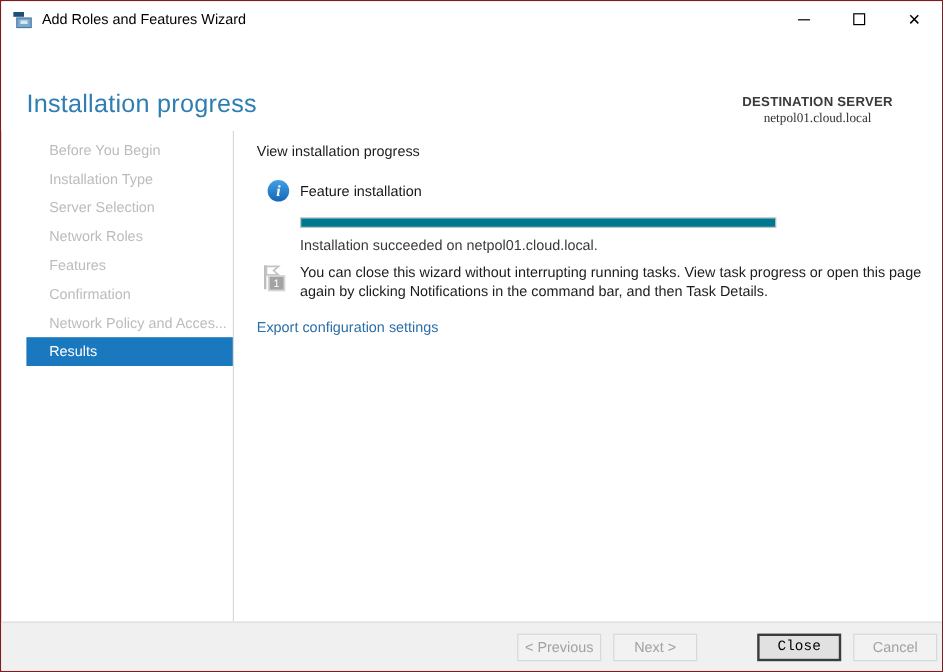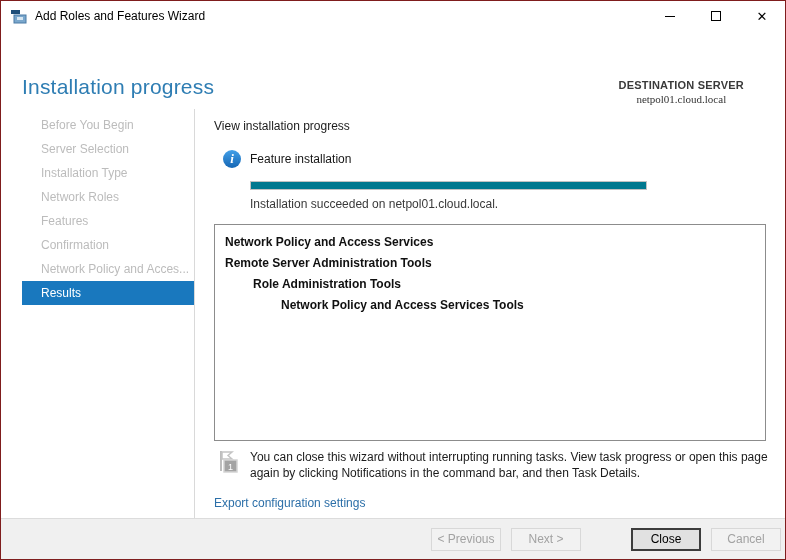--- a/index.html
+++ b/index.html
@@ -122,8 +122,8 @@
 
     <div class="sidebar">
       <div class="sidebar-item">Before You Begin</div>
+      <div class="sidebar-item">Installation Type</div>
       <div class="sidebar-item">Server Selection</div>
-      <div class="sidebar-item">Installation Type</div>
       <div class="sidebar-item">Network Roles</div>
       <div class="sidebar-item">Features</div>
       <div class="sidebar-item">Confirmation</div>

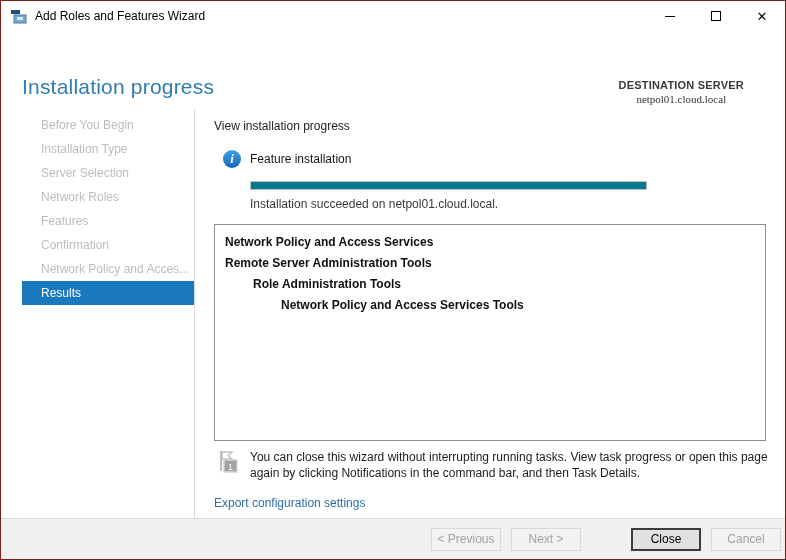--- a/index.html
+++ b/index.html
@@ -145,12 +145,6 @@
 
       <div class="status-text">Installation succeeded on netpol01.cloud.local.</div>
 
-      <div class="listbox">
-        <div class="list-item">Network Policy and Access Services</div>
-        <div class="list-item">Remote Server Administration Tools</div>
-        <div class="list-item ind1">Role Administration Tools</div>
-        <div class="list-item ind2">Network Policy and Access Services Tools</div>
-      </div>
 
       <div class="notice-row">
         <svg class="flag-icon" viewBox="0 0 28 28">

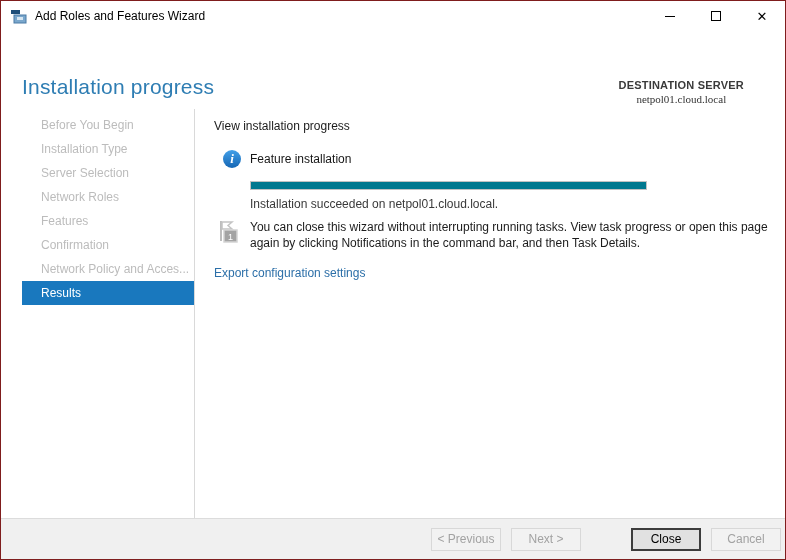--- a/index.html
+++ b/index.html
@@ -83,7 +83,7 @@
     display:flex; align-items:center; justify-content:center; margin-left:10px;
   }
   .btn.disabled{ background:#f2f2f2; border:1px solid #d8d8d8; color:#a2a2a2; }
-  .btn.primary{ background:#e1e1e1; border:2px solid #3c3c3c; color:#000; margin-left:50px; }
+  .btn.primary{ background:#e1e1e1; border:2px solid #3c3c3c; color:#000; margin-left:50px;font-family:Liberation Mono, monospace; }
 </style>
 </head>
 <body>

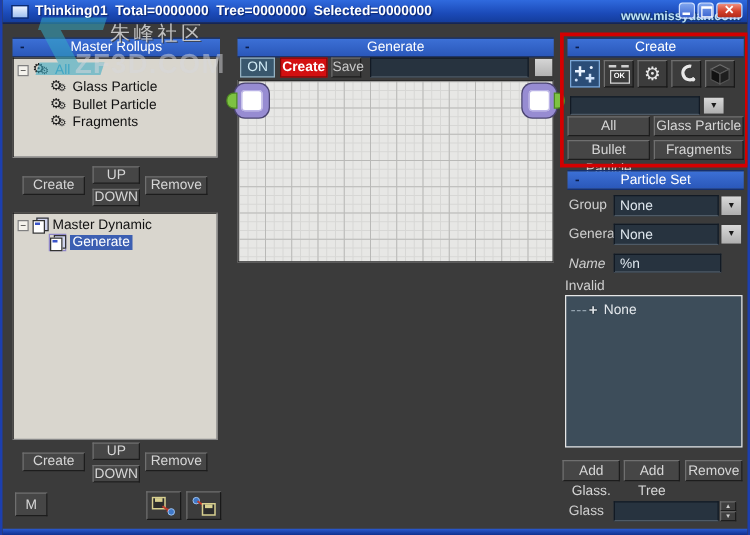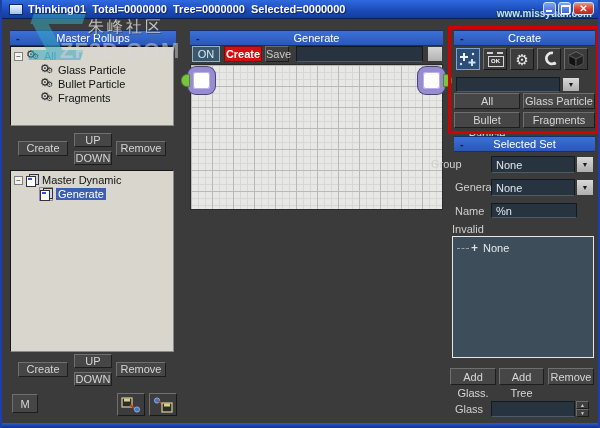--- a/index.html
+++ b/index.html
@@ -305,7 +305,7 @@
 
   <div class="hdr" style="left:452px;top:136px;width:141px;">
     <span class="dash">-</span>
-    <span>Selected Set</span>
+    <span>Particle Set</span>
   </div>
 
   <div class="label" style="left:429px;top:158px;">Group</div>

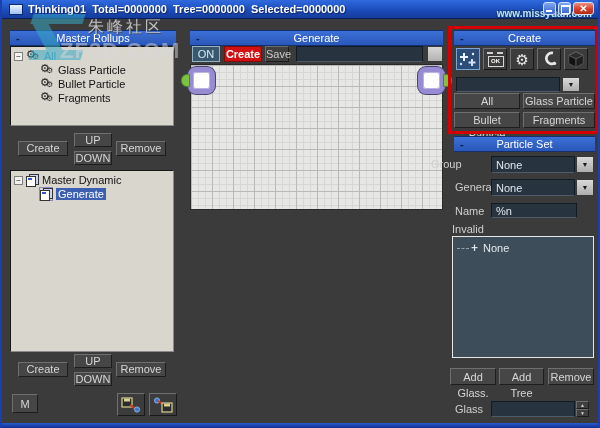--- a/index.html
+++ b/index.html
@@ -308,7 +308,7 @@
     <span>Particle Set</span>
   </div>
 
-  <div class="label" style="left:429px;top:158px;">Group</div>
+  <div class="label" style="left:453px;top:158px;">Group</div>
   <div class="navy" style="position:absolute;left:489px;top:156px;width:84px;height:17px;line-height:16px;padding-left:4px;">None</div>
   <div class="dd-arrow-btn" style="left:574px;top:156px;width:18px;height:17px;line-height:15px;"><span>▼</span></div>
 

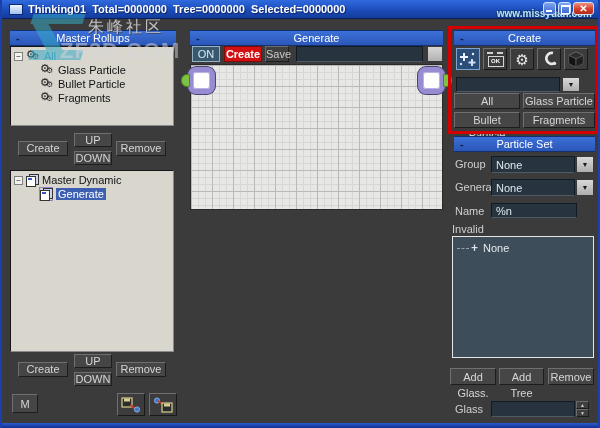--- a/index.html
+++ b/index.html
@@ -316,7 +316,7 @@
   <div class="navy" style="position:absolute;left:489px;top:179px;width:84px;height:17px;line-height:16px;padding-left:4px;">None</div>
   <div class="dd-arrow-btn" style="left:574px;top:179px;width:18px;height:17px;line-height:15px;"><span>▼</span></div>
 
-  <div class="label" style="left:453px;top:205px;">Name</div>
+  <div class="label" style="left:453px;top:205px;font-style:italic;">Name</div>
   <div class="navy" style="position:absolute;left:489px;top:203px;width:86px;height:15px;line-height:14px;padding-left:4px;">%n</div>
 
   <div class="label" style="left:450px;top:223px;">Invalid</div>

──────

## WORK INSTRUCTIONS
Within the records, filter for lines that contain the word "color" and show each one.

## PROBLEM SOLUTION
   .btn.disabled{ background:#f2f2f2; border:1px solid #d8d8d8; color:#a2a2a2; }
-  .btn.primary{ background:#e1e1e1; border:2px solid #3c3c3c; color:#000; margin-left:50px; }
+  .btn.primary{ background:#e1e1e1; border:2px solid #3c3c3c; color:#000; margin-left:50px;font-family:Liberation Mono, monospace; }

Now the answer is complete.